They always arrive in Mumbai with the assumption there's much to do, sights to see...
the dazzling, buzzy metropolis that will surely engulf them in an orgy of (useful) activity.
I am never that sure.
 
The first lot were day-trippers, eager to put their feet where their Lonely Planet was. "So what do we do today?" a cousin asked on the first day "" rucksack, flip flops and bottled water in hand "" the question loaded with anticipation. Start with the Gateway of India, I offered up a no-brainer.
 
And while the archway was stirring, the touts certainly were not. After fending off thrusting balloon sellers (now that's something to see here "" those three-foot-long inflated phallic symbols) and aggressive "pujaris" with curative potions, I noticed they were back home altogether too quickly.
 
It would be entirely unfair to say there aren't cultural and historical sights to take in, but Mumbai has always been a city preoccupied with the future, and often the past is relegated to the dusty corners of collective consciousness.
 
Thankfully, its visually imposing colonial architecture is a constant reminder. So the next day, I figured, a drive through the heritage precinct of Fort was in order.
 
In the days that followed, they were dispatched to the Princes of Wales Museum, but they were disappointed with the display facilities allotted to national treasures. A trip to Elephanta caves was cut short when boat operators decided, after placing them in queue, that there would be no more ferries that day.
 
They walked up and down Malabar Hill, wondering why their trusty guide book recommended it. The neighbourhood seemed more hodgepodge than posh.
 
The next day I suggested Leopold Cafe, long been part of every backpacker's quest for sustenance.
 
"Have you read Shantaram?" I asked. They hadn't. I carried on regardless "" "Go look for him at Leopold. He drives an Enfield and wears a ponytail." They would've spotted at least five such candidates... Duh!
 
At the end of their four-day layover, one couldn't help wonder if they were disappointed.
 
That brings me to the second set of visitors. They were transported in chauffeur-driven cars to the city's most frou-frou fashion boutiques, Wallpaper magazine-endorsed design destinations, Jancis Robinson-reviewed restaurants and exposed to the city's vital nightlife (and not via the dive bar variety mind). Well, they had a great time, and can't wait to return.
 
Which brings me to wonder what side of Mumbai we should present as being representative to visitors. Do we gloss over the chaos, sweat and dirt? Or do we expose them to everything and hope they find charm in something? But then not everyone is a romantic, and sometimes, isn't it our job to create experiences that inspire?
 
A niche but successful tour guide I met the other day told me that one needs to create legends around the smallest of details, and that was the trick in winning over even the most under-whelmed tourist.
 
What I have found, instead, that always works for Mumbai is the fact that it's a great, great eating city.

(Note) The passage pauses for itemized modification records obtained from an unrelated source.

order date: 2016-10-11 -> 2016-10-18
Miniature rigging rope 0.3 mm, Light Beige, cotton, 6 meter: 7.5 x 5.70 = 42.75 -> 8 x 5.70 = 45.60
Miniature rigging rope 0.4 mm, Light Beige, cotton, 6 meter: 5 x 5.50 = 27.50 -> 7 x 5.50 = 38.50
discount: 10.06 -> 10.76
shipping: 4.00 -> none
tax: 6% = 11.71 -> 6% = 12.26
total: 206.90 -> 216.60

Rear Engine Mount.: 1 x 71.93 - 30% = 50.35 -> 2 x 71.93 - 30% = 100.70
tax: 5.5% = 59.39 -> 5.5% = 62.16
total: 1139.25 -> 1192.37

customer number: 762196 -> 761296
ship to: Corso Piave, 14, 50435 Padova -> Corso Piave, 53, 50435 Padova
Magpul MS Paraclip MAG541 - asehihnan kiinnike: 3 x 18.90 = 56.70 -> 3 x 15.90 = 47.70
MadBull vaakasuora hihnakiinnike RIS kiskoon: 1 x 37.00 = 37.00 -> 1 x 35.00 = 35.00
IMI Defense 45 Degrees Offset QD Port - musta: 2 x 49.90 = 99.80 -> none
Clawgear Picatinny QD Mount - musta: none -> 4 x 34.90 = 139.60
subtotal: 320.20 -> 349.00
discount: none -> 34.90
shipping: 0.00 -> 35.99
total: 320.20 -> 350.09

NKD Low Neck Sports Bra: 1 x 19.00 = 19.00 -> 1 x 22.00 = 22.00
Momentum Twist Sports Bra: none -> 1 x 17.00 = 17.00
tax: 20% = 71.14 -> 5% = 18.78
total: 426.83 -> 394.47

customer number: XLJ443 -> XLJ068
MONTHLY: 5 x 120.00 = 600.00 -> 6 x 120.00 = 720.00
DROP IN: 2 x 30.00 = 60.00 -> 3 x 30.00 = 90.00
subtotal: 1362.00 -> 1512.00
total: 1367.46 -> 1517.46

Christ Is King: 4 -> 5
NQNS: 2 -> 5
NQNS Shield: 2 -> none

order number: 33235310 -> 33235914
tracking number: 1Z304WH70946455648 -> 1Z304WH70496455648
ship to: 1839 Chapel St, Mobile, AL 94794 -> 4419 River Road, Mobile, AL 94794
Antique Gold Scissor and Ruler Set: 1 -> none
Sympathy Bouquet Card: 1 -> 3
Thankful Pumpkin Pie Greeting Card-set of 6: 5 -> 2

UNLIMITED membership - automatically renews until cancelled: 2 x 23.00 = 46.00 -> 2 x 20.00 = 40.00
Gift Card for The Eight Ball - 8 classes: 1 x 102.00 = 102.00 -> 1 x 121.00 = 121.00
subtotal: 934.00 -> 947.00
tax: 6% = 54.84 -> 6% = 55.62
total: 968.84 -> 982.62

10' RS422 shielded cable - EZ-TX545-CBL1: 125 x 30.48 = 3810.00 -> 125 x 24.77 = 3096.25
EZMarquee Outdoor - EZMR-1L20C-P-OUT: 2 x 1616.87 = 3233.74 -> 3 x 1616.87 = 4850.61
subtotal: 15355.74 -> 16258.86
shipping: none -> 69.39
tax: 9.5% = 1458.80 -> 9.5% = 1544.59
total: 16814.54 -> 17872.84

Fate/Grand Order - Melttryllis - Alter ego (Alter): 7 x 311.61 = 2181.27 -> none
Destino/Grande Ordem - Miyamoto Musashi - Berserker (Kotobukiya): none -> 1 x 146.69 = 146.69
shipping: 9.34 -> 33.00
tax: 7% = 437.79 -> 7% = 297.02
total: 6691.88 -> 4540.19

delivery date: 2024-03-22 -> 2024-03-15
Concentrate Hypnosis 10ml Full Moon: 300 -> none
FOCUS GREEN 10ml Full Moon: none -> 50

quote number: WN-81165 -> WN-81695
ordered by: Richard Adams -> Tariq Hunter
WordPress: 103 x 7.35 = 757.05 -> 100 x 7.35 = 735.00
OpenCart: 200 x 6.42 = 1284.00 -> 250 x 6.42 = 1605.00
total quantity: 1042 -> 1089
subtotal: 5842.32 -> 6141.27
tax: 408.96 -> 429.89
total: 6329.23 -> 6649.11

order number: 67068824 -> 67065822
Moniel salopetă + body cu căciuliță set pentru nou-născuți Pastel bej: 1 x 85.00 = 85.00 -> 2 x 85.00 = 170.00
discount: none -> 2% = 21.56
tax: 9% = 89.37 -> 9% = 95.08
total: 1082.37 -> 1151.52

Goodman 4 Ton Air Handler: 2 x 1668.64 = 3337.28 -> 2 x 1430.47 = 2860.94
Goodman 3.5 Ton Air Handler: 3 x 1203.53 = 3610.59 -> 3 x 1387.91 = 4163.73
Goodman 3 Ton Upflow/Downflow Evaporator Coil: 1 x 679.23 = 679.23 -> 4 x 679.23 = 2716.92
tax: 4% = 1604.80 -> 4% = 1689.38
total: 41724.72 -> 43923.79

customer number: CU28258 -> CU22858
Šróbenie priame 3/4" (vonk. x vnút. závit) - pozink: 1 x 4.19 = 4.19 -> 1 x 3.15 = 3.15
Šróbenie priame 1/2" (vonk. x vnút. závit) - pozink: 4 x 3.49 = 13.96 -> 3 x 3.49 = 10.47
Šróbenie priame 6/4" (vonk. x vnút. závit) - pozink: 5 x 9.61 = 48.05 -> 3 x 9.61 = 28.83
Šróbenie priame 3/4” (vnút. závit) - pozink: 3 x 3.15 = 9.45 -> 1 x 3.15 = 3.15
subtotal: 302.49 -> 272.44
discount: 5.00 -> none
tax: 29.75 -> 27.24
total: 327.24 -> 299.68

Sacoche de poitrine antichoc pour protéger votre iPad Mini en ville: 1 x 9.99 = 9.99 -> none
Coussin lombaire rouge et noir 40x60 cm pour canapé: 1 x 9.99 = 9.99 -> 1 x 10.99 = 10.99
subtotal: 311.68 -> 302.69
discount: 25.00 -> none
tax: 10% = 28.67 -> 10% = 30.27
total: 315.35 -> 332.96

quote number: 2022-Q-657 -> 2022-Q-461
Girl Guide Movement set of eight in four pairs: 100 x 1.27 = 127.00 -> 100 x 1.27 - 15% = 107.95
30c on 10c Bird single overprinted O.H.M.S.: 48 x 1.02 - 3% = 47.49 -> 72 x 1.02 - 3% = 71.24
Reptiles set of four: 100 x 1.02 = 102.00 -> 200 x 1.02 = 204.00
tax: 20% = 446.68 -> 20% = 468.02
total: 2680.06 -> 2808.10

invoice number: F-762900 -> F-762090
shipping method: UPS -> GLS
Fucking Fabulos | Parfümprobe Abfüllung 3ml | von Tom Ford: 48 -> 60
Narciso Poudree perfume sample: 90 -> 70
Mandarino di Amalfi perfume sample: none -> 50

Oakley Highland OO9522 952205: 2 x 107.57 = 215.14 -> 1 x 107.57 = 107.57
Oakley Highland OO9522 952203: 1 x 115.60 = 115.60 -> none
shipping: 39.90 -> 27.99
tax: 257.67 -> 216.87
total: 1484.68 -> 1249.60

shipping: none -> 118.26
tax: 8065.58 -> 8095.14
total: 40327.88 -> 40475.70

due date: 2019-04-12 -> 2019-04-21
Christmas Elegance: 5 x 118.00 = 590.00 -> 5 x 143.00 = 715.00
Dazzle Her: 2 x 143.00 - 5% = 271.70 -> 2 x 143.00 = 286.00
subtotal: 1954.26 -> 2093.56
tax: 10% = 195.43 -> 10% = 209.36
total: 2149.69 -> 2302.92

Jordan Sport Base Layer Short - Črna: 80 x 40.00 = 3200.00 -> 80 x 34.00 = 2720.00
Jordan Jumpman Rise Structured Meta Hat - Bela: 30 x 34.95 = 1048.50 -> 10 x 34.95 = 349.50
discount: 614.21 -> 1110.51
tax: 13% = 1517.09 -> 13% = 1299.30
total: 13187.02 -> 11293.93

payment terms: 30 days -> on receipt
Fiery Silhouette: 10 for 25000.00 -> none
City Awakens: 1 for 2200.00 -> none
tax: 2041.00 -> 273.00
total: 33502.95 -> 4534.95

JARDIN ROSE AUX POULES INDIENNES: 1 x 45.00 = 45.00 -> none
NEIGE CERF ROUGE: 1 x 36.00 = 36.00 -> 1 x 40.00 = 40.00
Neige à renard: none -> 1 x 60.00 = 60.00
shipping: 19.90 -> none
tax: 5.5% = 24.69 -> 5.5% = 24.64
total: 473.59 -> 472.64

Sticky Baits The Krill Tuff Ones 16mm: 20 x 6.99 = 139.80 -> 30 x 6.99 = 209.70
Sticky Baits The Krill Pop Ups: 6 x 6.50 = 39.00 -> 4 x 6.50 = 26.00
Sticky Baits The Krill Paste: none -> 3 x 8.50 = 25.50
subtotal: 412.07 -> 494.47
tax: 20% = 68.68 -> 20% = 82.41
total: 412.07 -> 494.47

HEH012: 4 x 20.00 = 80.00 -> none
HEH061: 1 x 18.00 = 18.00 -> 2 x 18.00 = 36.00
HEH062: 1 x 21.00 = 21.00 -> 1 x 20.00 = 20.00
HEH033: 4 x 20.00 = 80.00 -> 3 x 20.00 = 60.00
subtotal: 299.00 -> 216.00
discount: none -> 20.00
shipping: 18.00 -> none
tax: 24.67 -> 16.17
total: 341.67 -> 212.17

And I am not referring to Western ideals of fine dining. I am talking about the indigenous restaurant scene that caters to the swelling middle class, dishing up previously unceremonious foods that have somehow been thrust into the limelight.
 
The seafood joints, the Gujarati thalis, the sanitised vegetarian snackeries. Now that is definitively Mumbai.
 
"Oh, Malabar Hill did offer up one treat," said my cousin, "the roadside masala dosa".